→ INSTRUCTIONS FOR THE TASK: Set out exactly every line of the entries below, starting at the line that holds "color: #737373 ->" and stopping after the line that holds "center -> right".

*** EXTRACTED RECORDS Section Begins ***

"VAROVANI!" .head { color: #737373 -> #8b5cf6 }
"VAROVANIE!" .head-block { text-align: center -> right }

*** EXTRACTED RECORDS Section Ends ***
*** EXTRACTED RECORDS Section Begins ***

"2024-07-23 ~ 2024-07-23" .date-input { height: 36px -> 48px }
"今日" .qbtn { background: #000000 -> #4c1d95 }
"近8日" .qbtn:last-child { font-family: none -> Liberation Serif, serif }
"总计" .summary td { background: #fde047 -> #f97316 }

*** EXTRACTED RECORDS Section Ends ***
*** EXTRACTED RECORDS Section Begins ***

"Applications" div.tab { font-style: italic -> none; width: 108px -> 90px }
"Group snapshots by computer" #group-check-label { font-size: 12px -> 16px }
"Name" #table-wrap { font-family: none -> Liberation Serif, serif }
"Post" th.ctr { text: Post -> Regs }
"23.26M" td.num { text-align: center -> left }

*** EXTRACTED RECORDS Section Ends ***

→ FINISHED TASK:
"VAROVANI!" .head { color: #737373 -> #8b5cf6 }
"VAROVANIE!" .head-block { text-align: center -> right }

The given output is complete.